部屋の香に、光に、そして彼女の纏う柔らかなベビードールに。

すぐに目を逸らし、何か言おうとして口を開いたが――声が出なかった。


「いらっしゃい、ルカ」


アナスタシアが静かに笑む。


「精油、使ってみたの。あなたが選んでくれたもの。とてもいい香り……ね?」


ルカは目を伏せたまま、ゆっくりと扉を閉める。

背中で扉が音を立てて閉じるその瞬間、ようやく彼女に正面から向き直った。


「……綺麗、です」


ぽつりと、絞り出すように。


アナスタシアは頬をわずかに染めながら、小さく肩をすくめた。


「ありがとう。でも、そんなに緊張しなくてもいいのよ。

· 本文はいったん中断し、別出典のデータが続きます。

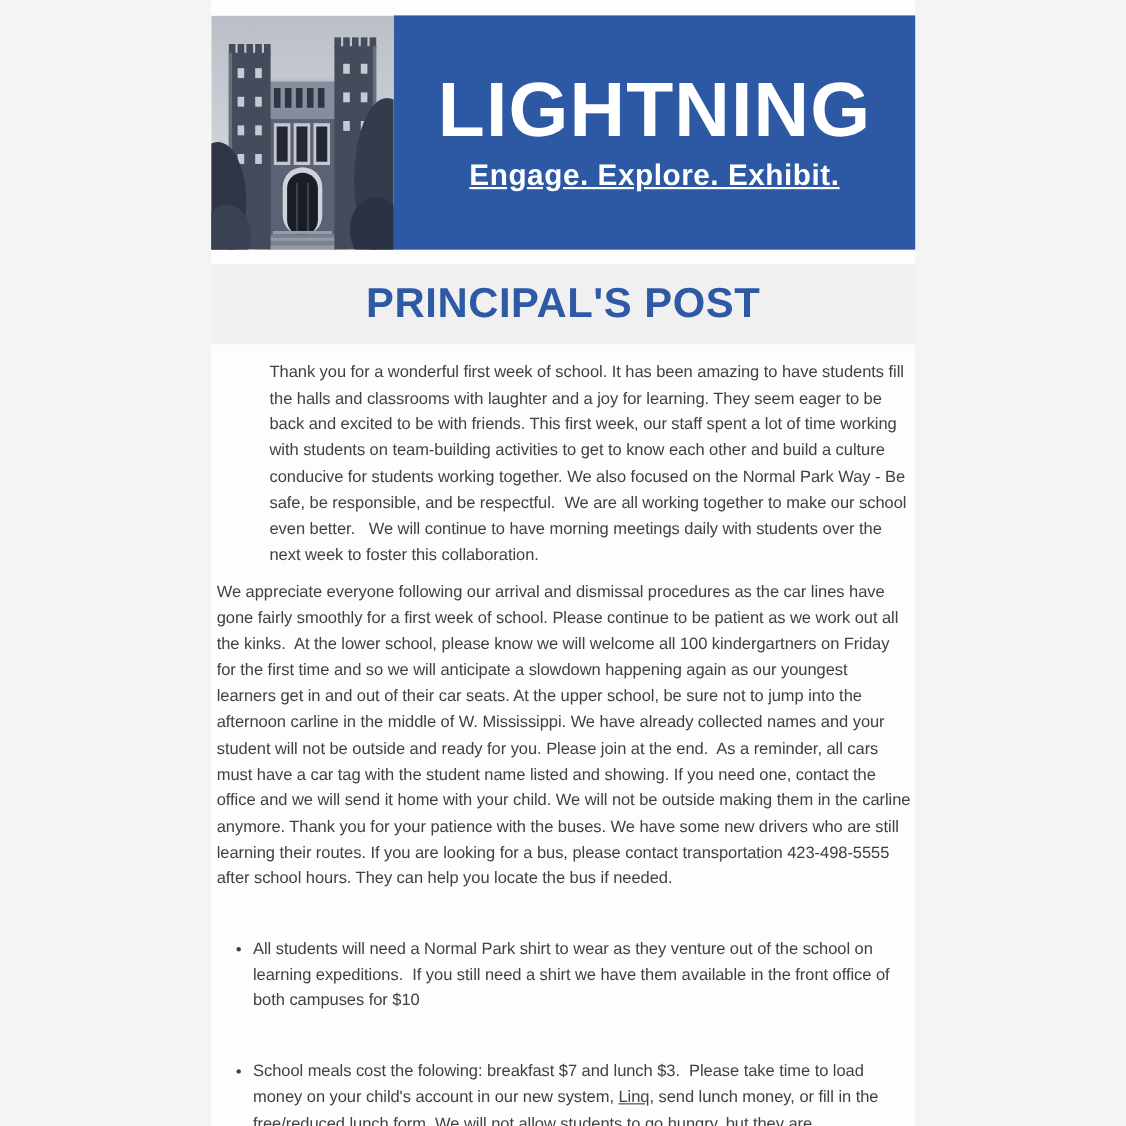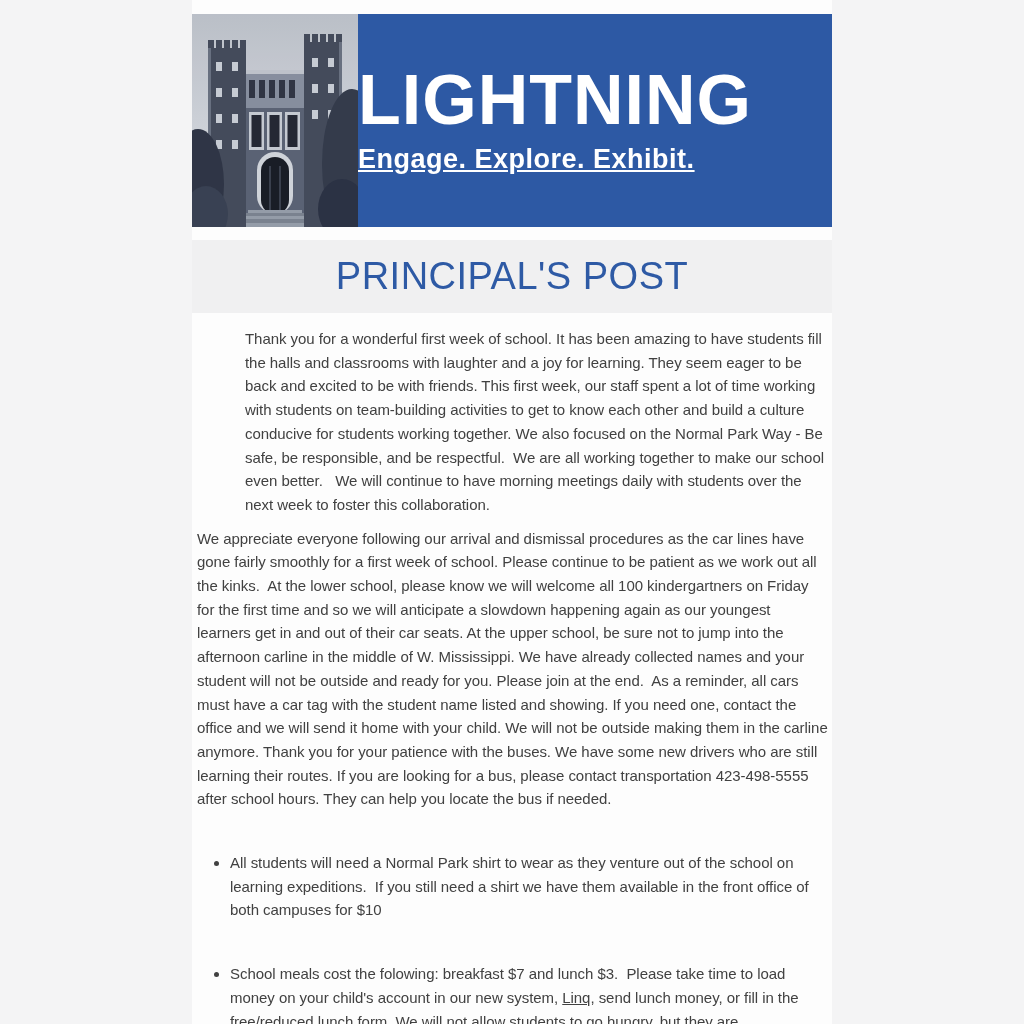--- a/index.html
+++ b/index.html
@@ -43,7 +43,7 @@
     color:#ffffff;
     display:flex;
     flex-direction:column;
-    align-items:flex-start;
+    align-items:center;
     justify-content:center;
     text-align:center;
     padding-top:2px;

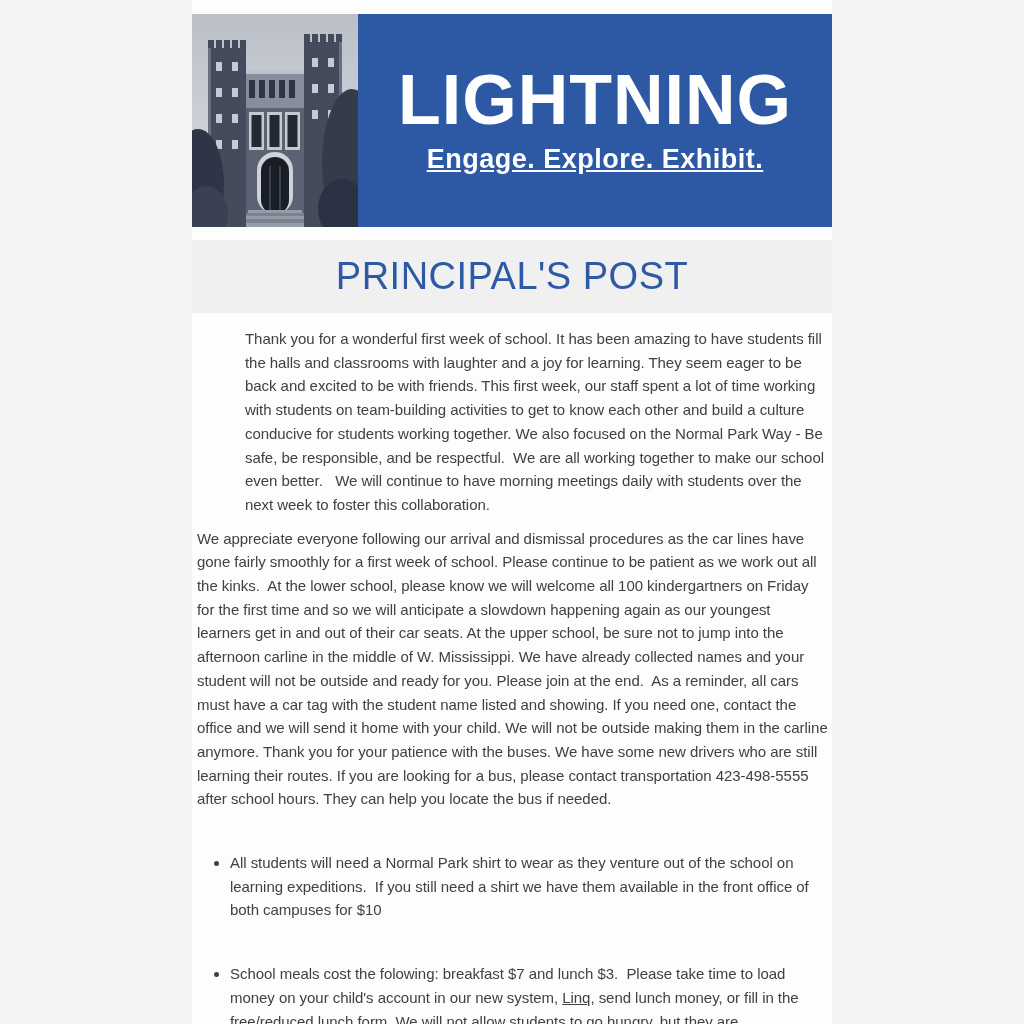--- a/index.html
+++ b/index.html
@@ -82,7 +82,7 @@
   }
   .heading-band h1{
     font-size:38px;
-    font-weight:normal;
+    font-weight:bold;
     letter-spacing:.5px;
     color:var(--heading-blue);
     white-space:nowrap;

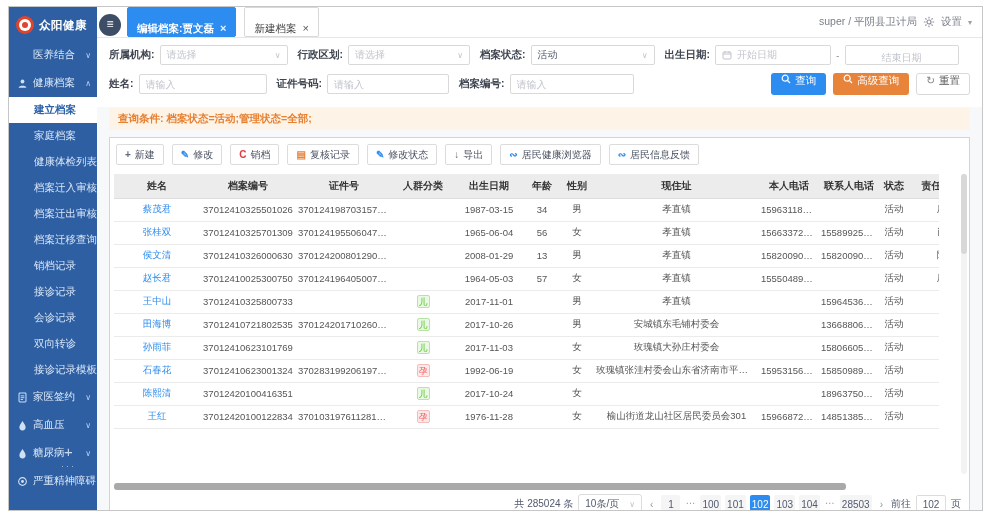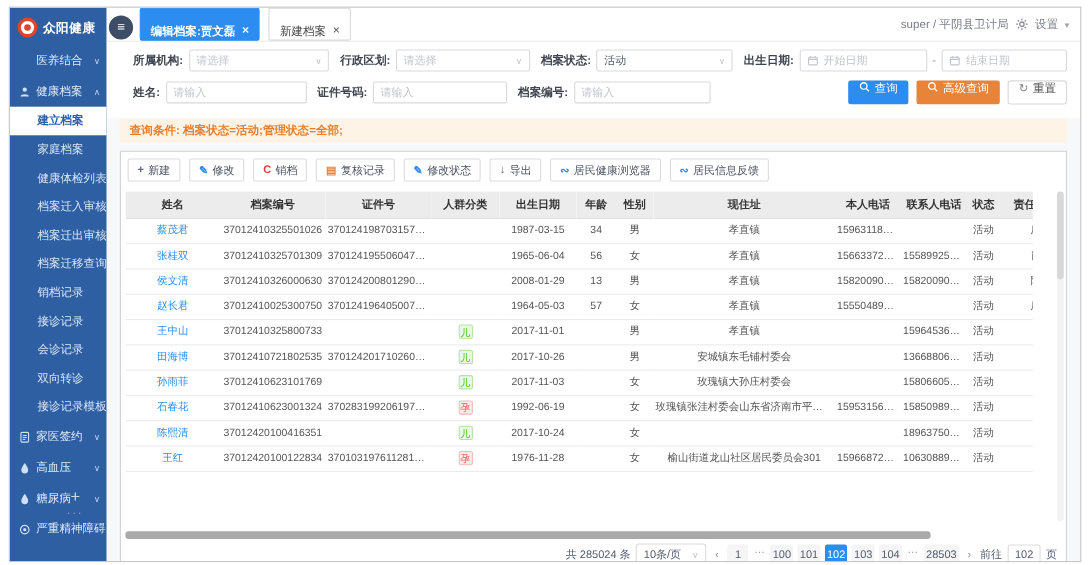--- a/index.html
+++ b/index.html
@@ -37,7 +37,7 @@
   .filters { background:#fff; padding:7px 12px 4px; }
   .frow { display:flex; align-items:center; margin-bottom:8px; font-size:10.5px; color:#3f4550; }
   .flabel { font-weight:bold; margin:0 5px 0 10px; white-space:nowrap; }
-  .flabel:first-child { margin-left:12px; }
+  .flabel:first-child { margin-left:0; }
   .sel, .inp, .dfield { height:20px; border:1px solid #d9d9d9; border-radius:2px; background:#fff; display:flex; align-items:center; padding:0 6px; font-size:10px; }
   .sel { color:#c0c4cc; }
   .sel.filled { color:#515a6e; }

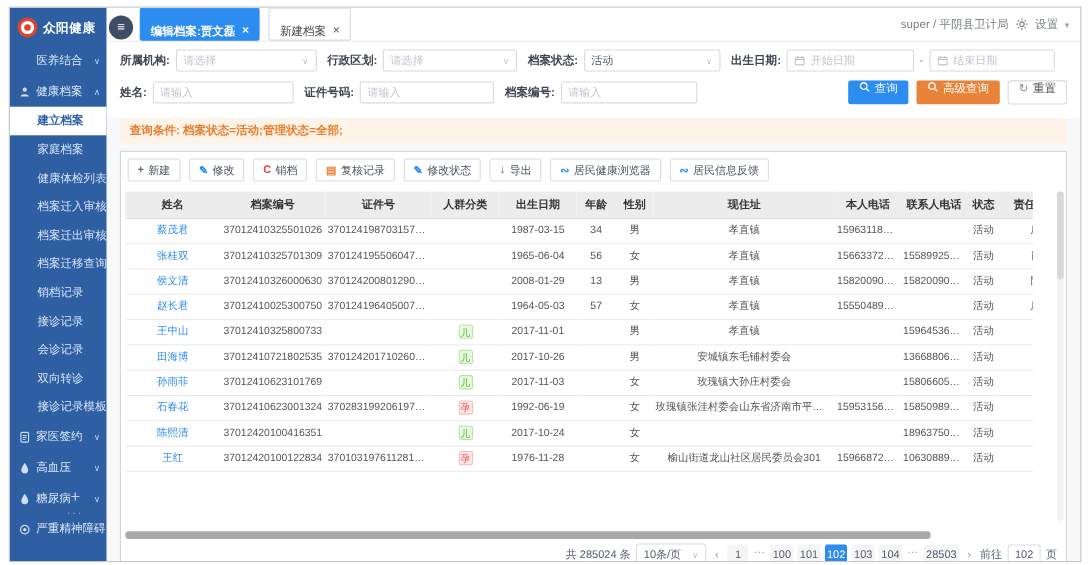--- a/index.html
+++ b/index.html
@@ -221,7 +221,7 @@
             <span>开始日期</span>
           </div>
           <span class="dash">-</span>
-          <div class="dfield" style="width:114px;">
+          <div class="dfield" style="width:114px;flex-direction:column;">
             <svg width="10" height="10" viewBox="0 0 10 10">
                 <rect x="1" y="2" width="8" height="7" rx="1" fill="none" stroke="#c0c4cc"></rect>
                 <path d="M1 4h8M3 1v2M7 1v2" stroke="#c0c4cc"></path>

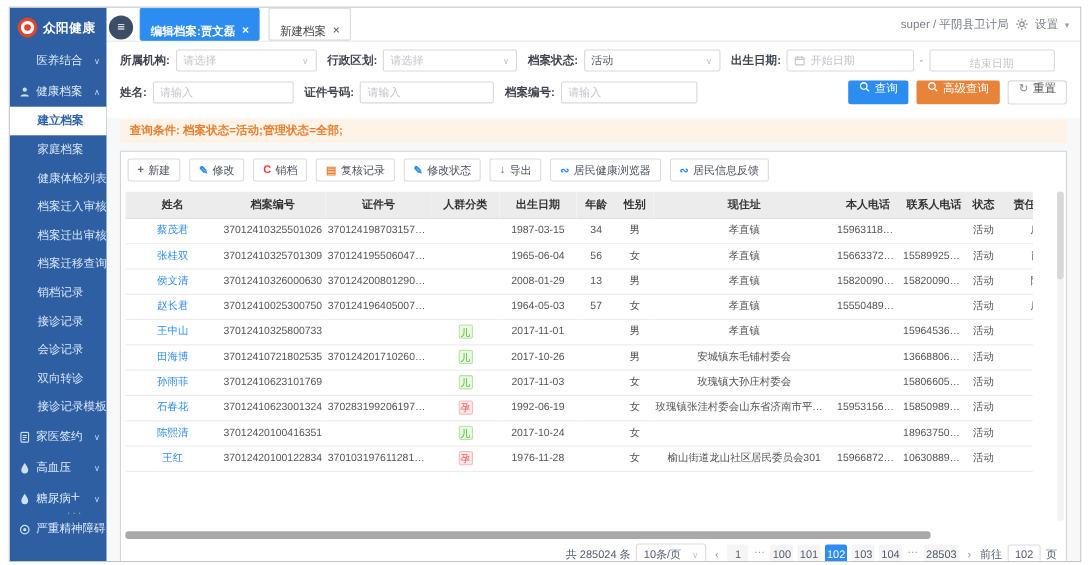--- a/index.html
+++ b/index.html
@@ -471,7 +471,7 @@
                   <td>女</td>
                   <td>榆山街道龙山社区居民委员会301</td>
                   <td>15966872937</td>
-                  <td>10630889513</td>
+                  <td>14851385972</td>
                   <td>活动</td>
                   <td></td>
                 </tr>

……私たち、夫婦なんだから」


ルカは喉を鳴らしながら、ゆっくりと歩み寄る。

寝台の前まで来て、そこでまた足を止めた。


「でも……君がこうして迎えてくれることが、嬉しすぎて、少し現実じゃないみたいで」


「夢だったらどうするの?」


アナスタシアの声はそっと、柔らかく問いかけた。


「……絶対に、醒めたくない」


ようやく目を合わせたルカの瞳は、何よりも真剣だった。


そして彼は、手を伸ばす。

震えながらも、確かに彼女の手をとって、そっと指を重ねた。


もう、言葉はいらなかった。

寄り添うだけで、すべてが通じ合っていた。


静かに、夜がふたりを包み込んでいった。


ルカの指が、そっとアナスタシアに触れた。


その手は――やはり、少しだけ汗ばんでいた。


ずっと変わらず、不器用で、慎重で、

けれど何よりも彼女を大切にしようとする、そんな手。


アナスタシアは、ふわりとその手に自らの頬を寄せた。


「あたたかいわね」


目を閉じて、小さく笑いながら囁く。


「緊張してるの?」


「……はい。ずっと夢見ていたことなのに、今はもう、どうしていいかわからなくて」


かすれた声に、アナスタシアはそっと唇をゆるめた。


「じゃあ……私が、教えてあげる」


彼の掌に、静かに手を重ねる。


「あなたのその手が、どれだけ私を安心させてくれるか――

ちゃんと、伝えるから」


ルカは目を見開いて、それからただ一言だけ呟いた。


「アナスタシア……」


頬に触れる指が、少しだけ強くなった。


その熱が、まるで心に触れてくるようで。

アナスタシアはそのまま、彼の手にもう一度、やさしく頬をすり寄せた。